-- Opening Marker --
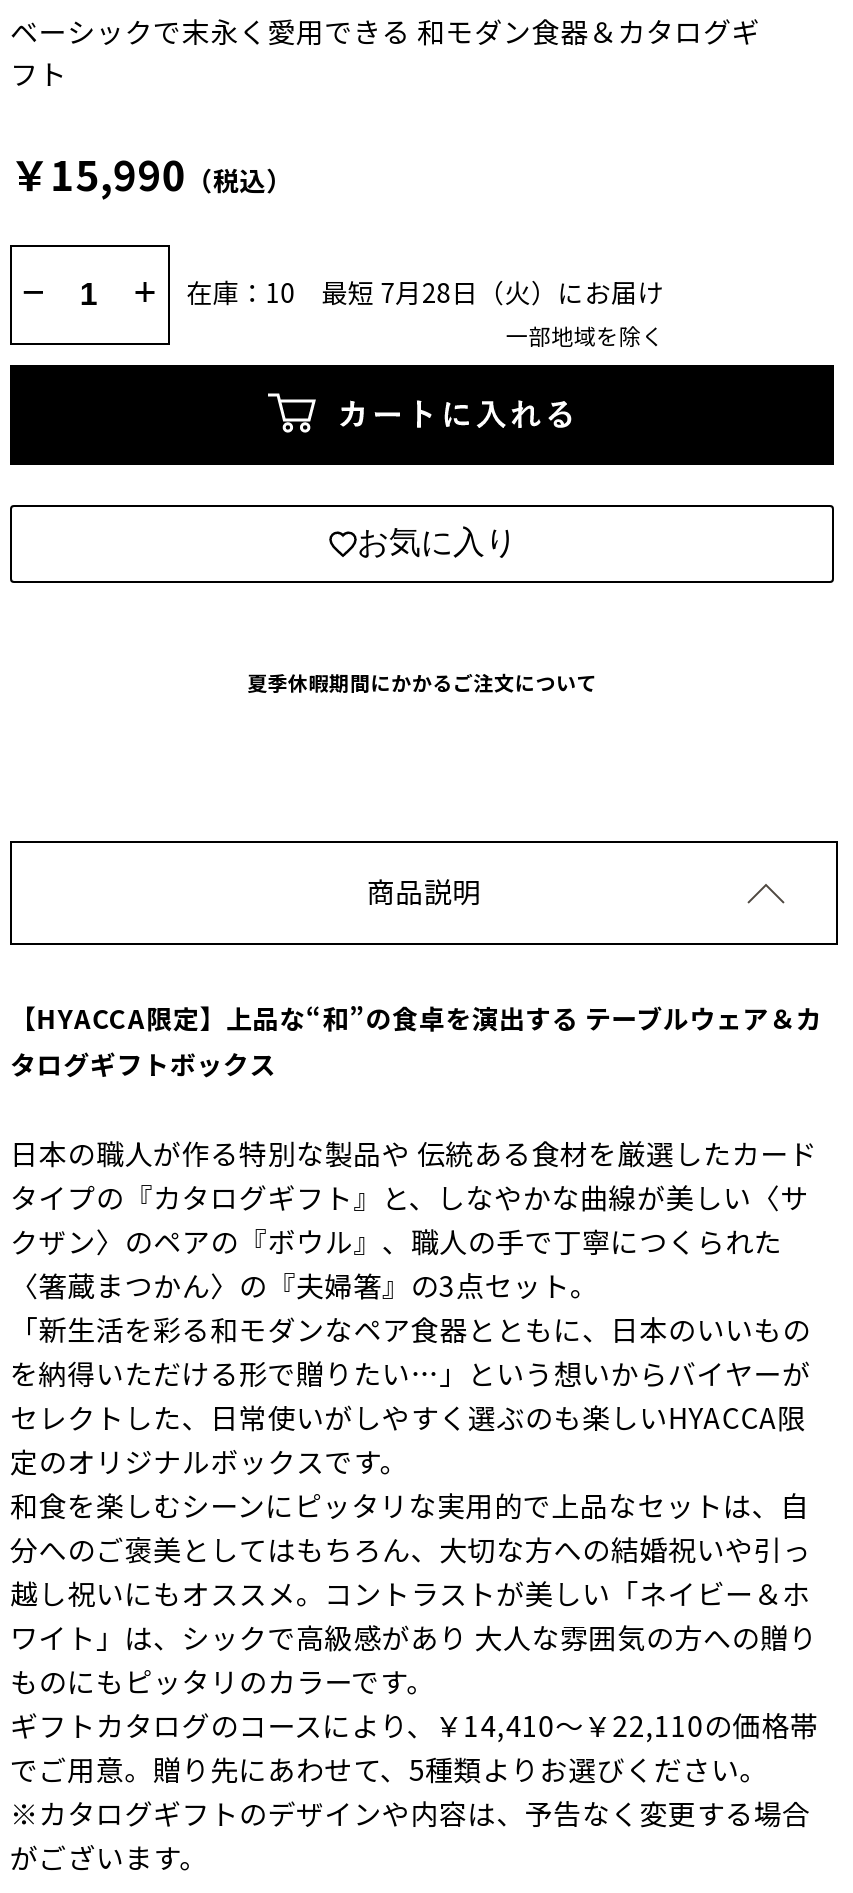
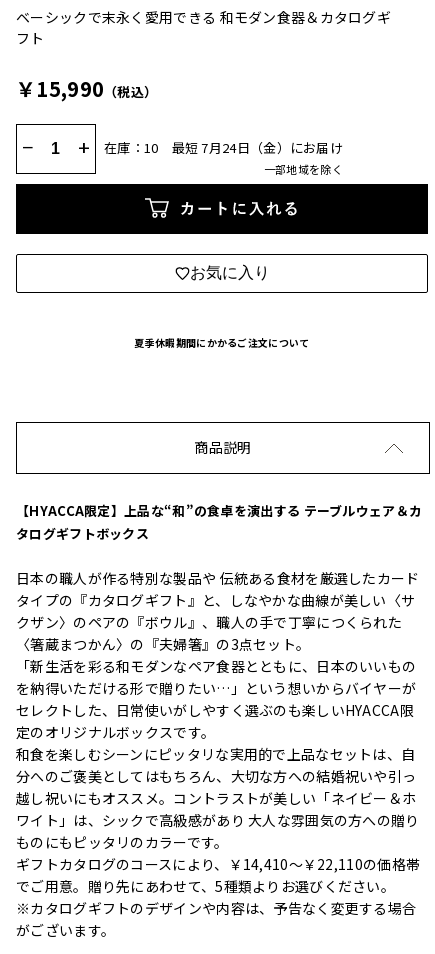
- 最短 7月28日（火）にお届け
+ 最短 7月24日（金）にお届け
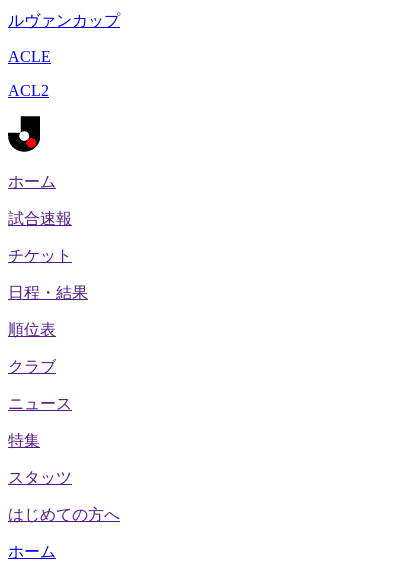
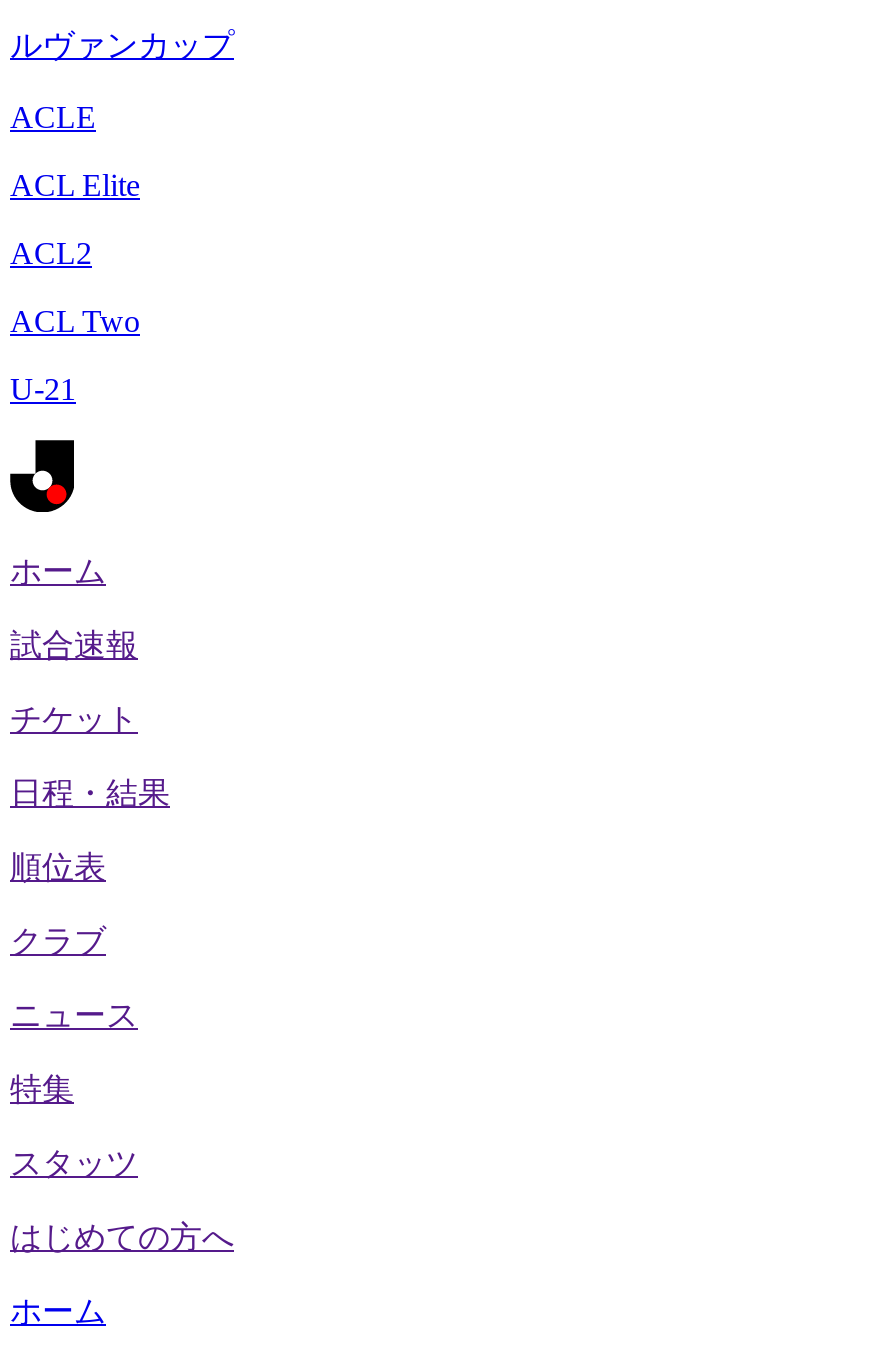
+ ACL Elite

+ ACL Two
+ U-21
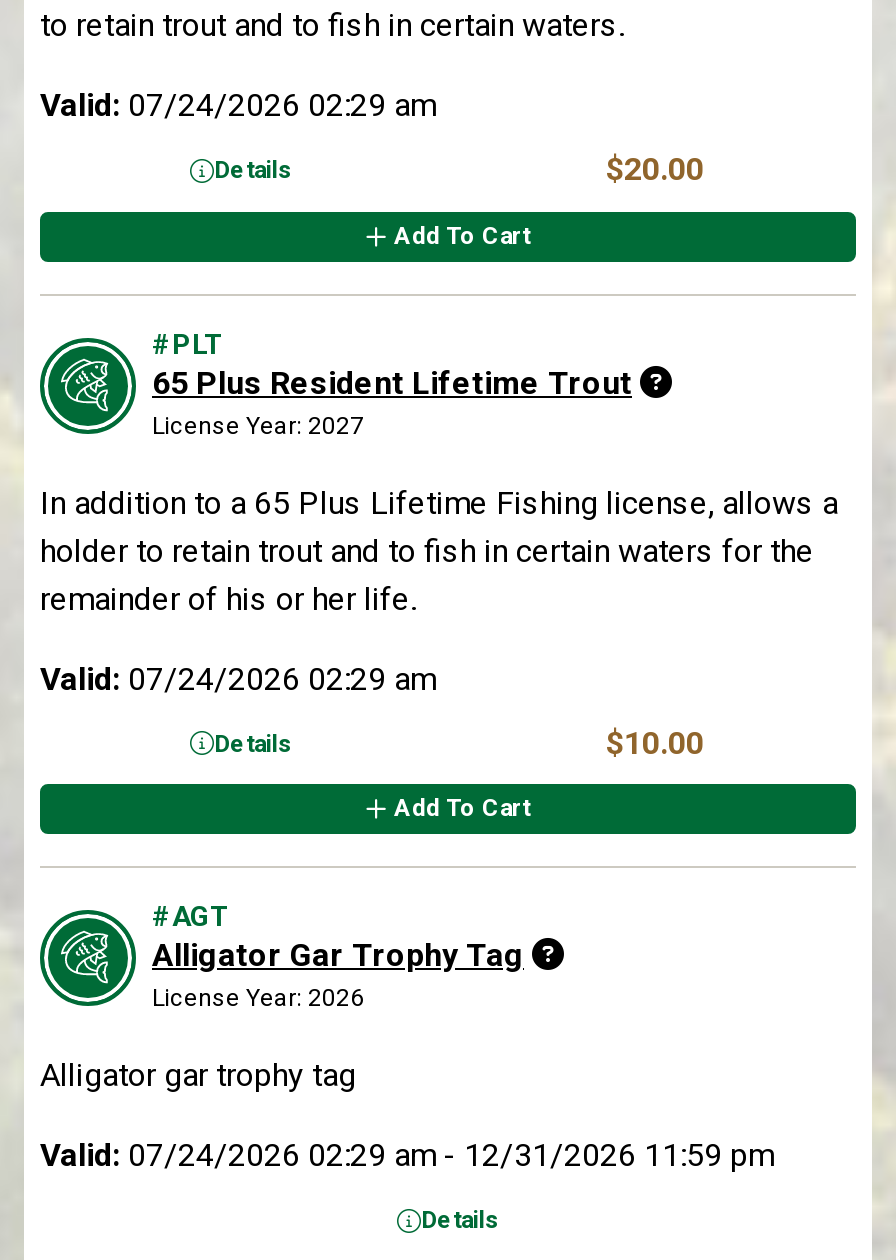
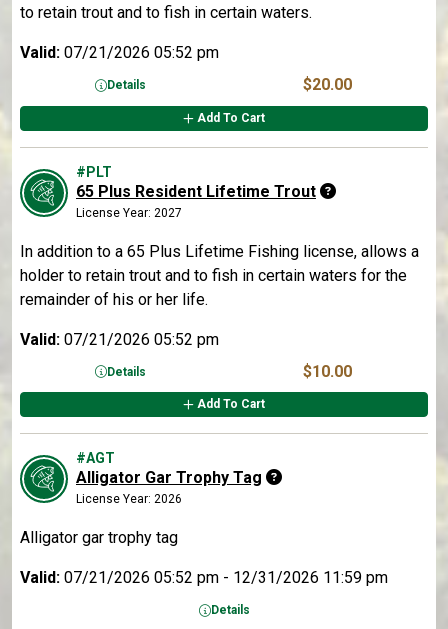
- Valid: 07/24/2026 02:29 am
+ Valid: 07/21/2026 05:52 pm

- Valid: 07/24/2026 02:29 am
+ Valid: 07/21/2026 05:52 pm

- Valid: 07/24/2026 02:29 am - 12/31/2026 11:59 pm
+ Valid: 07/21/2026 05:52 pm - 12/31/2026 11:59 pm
-- Closing Marker --
ABOUT THIS EXERCISE:
Copy the data word for word and omit every picture.

SOLUTION:
- 最短 7月28日（火）にお届け
+ 最短 7月24日（金）にお届け
+ ACL Elite

+ ACL Two
+ U-21
- Valid: 07/24/2026 02:29 am
+ Valid: 07/21/2026 05:52 pm

- Valid: 07/24/2026 02:29 am
+ Valid: 07/21/2026 05:52 pm

- Valid: 07/24/2026 02:29 am - 12/31/2026 11:59 pm
+ Valid: 07/21/2026 05:52 pm - 12/31/2026 11:59 pm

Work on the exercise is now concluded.